Un autre choc attend ensuite le visiteur avec la série des autoportraits de Gala (14) 

Gala est une jeune fille de 12 ans qui vit à Paris. Elle profite des impératifs du confinement pour entreprendre plusieurs séries de photographies, toutes réalisées avec son smartphone.

Avoir 12 ans n’est ni un avantage, ni un inconvénient : juste un état provisoire de présence au monde. Avoir 12 ans dans un monde devenu globalement instable n’est ni une chance, ni un handicap : juste un contexte, provisoire lui aussi, de ré-agencement des certitudes.

Gala se met en scène dans des situations qu’elle invente et pour lesquelles elle mobilise, comme autant d’assistants, si nécessaire le reste de la famille. Les images qu’elle réalise avec un entrain et un enthousiasme communicatifs, au delà de leurs qualités propres, témoignent d’une capacité prometteuse et joyeuse à investir toutes les potentialités des mondes à venir.

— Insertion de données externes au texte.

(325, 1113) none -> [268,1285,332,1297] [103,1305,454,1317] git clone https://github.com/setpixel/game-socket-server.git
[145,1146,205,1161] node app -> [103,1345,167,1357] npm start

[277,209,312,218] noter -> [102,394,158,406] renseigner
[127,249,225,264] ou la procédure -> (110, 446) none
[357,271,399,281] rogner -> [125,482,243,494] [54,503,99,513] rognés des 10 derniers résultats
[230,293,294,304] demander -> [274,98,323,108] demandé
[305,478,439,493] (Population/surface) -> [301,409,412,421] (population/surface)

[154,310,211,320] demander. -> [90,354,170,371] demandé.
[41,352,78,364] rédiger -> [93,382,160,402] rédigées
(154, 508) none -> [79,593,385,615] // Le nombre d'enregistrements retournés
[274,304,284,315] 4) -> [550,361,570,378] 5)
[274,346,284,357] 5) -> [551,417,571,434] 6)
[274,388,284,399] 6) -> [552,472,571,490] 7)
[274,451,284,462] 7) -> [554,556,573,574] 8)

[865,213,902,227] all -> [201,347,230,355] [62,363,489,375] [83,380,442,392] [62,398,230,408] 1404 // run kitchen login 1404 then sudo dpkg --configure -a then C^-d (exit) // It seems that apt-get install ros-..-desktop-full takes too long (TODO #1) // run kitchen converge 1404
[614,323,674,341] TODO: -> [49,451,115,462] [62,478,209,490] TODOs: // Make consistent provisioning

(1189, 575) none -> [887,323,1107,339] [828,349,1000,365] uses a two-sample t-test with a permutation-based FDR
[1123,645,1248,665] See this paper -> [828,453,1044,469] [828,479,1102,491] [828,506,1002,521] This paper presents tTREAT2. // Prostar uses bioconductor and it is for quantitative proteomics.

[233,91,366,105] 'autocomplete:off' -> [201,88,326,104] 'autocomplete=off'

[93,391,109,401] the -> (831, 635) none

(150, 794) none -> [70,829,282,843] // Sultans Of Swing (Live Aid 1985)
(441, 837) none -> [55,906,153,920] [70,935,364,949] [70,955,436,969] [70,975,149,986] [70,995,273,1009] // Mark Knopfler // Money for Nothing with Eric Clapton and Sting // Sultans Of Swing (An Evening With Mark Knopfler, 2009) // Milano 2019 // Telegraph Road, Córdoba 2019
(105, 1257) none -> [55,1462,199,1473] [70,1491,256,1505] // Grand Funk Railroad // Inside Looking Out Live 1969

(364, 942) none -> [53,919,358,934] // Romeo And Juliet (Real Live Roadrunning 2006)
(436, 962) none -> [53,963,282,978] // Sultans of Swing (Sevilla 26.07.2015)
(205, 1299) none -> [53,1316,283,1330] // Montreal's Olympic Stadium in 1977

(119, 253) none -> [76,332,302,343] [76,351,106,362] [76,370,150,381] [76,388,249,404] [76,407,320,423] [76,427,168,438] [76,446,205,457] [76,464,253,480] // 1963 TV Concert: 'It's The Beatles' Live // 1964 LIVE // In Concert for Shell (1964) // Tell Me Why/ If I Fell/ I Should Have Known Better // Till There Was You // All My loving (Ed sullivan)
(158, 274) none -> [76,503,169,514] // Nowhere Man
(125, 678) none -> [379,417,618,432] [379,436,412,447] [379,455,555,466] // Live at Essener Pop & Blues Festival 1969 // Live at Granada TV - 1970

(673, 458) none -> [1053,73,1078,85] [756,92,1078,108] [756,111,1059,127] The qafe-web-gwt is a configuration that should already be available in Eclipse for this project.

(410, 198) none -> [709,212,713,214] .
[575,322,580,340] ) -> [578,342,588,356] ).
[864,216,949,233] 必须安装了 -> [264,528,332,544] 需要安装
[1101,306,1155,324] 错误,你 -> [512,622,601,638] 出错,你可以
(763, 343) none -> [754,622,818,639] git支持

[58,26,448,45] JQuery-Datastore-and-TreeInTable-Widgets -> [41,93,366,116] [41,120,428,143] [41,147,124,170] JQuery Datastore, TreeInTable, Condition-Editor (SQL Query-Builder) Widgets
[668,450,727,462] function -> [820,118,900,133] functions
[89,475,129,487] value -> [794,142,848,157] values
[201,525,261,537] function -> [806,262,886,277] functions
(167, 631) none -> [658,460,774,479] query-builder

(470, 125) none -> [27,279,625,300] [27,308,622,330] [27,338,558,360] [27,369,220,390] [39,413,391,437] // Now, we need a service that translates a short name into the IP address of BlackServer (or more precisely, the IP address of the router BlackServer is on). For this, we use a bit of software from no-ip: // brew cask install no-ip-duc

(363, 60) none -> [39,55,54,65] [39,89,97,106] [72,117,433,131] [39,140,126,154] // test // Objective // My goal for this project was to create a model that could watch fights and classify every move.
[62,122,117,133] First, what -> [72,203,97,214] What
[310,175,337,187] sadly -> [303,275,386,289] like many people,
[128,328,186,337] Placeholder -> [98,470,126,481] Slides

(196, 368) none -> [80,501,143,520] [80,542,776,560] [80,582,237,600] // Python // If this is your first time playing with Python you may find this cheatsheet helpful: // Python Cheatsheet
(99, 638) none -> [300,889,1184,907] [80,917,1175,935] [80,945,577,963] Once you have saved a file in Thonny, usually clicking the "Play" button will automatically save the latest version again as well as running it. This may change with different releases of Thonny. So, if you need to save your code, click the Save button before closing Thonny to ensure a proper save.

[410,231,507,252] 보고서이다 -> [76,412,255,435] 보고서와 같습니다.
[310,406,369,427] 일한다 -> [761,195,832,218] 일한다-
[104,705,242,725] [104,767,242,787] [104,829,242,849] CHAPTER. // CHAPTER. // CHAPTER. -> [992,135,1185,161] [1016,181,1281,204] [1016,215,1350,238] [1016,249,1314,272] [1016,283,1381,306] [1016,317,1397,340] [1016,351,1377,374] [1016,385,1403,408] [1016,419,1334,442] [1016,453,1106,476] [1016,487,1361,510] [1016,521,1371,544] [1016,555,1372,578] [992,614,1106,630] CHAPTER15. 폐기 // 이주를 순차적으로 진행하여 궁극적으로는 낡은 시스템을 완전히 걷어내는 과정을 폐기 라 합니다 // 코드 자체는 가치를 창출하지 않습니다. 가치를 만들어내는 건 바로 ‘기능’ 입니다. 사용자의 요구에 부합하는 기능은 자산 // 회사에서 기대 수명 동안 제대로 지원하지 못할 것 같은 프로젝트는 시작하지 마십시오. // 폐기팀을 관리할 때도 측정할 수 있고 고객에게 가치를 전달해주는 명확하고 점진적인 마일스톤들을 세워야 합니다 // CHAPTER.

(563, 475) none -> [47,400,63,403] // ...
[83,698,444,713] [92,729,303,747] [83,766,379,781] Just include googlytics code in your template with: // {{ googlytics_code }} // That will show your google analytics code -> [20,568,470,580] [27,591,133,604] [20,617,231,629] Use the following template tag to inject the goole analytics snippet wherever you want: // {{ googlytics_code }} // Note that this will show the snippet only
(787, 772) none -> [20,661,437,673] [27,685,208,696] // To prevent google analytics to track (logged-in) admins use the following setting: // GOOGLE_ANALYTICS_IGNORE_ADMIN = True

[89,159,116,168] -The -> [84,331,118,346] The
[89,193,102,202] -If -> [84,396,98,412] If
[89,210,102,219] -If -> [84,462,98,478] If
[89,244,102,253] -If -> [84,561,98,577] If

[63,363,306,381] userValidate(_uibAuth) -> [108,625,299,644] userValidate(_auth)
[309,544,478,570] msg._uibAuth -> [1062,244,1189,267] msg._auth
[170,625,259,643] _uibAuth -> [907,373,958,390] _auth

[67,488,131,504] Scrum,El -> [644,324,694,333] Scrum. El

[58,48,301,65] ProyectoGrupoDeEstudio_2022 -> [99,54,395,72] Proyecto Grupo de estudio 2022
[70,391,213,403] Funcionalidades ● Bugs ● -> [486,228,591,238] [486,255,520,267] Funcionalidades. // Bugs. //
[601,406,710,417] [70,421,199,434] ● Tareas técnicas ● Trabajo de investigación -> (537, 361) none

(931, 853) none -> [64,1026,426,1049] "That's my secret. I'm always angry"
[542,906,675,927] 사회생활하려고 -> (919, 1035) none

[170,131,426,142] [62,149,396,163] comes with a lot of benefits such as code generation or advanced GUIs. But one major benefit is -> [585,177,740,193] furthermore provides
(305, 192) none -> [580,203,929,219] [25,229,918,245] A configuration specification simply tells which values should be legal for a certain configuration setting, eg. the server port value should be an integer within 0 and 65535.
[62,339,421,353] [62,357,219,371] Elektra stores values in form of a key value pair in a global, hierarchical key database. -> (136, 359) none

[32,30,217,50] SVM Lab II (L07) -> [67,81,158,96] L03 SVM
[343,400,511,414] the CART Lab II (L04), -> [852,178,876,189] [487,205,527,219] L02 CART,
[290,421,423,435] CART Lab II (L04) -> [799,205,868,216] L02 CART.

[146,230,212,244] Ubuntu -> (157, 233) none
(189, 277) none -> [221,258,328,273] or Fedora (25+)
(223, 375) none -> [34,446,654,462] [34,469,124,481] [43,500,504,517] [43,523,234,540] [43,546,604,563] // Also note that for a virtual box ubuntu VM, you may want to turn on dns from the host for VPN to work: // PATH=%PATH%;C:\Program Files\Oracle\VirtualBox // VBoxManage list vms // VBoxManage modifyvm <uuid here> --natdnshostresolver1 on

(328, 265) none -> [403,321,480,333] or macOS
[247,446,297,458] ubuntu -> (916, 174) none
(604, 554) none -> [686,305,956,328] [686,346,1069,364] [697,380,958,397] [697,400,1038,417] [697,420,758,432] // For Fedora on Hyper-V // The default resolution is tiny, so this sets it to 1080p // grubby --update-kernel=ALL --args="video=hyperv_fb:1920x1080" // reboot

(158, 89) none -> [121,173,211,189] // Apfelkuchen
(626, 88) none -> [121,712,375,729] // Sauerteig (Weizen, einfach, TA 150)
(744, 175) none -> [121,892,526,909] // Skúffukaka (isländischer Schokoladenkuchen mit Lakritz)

Pour elle, par elle, tout semble possible. Elle fait des images comme elle fait tout le reste : en réunissant toutes les conditions nécessaires à leur émergence.

Elle ne s’engouffre pas dans des dynamiques humanitaires existantes, elle les crée elle-même en mettant en œuvre des collectes de fonds pour soutenir les enfants en souffrance. De la même manière elle ré-agence en permanence les éléments de son univers confiné pour inventer des univers oniriques, avec une décontraction, une gourmandise et un culot tranquille.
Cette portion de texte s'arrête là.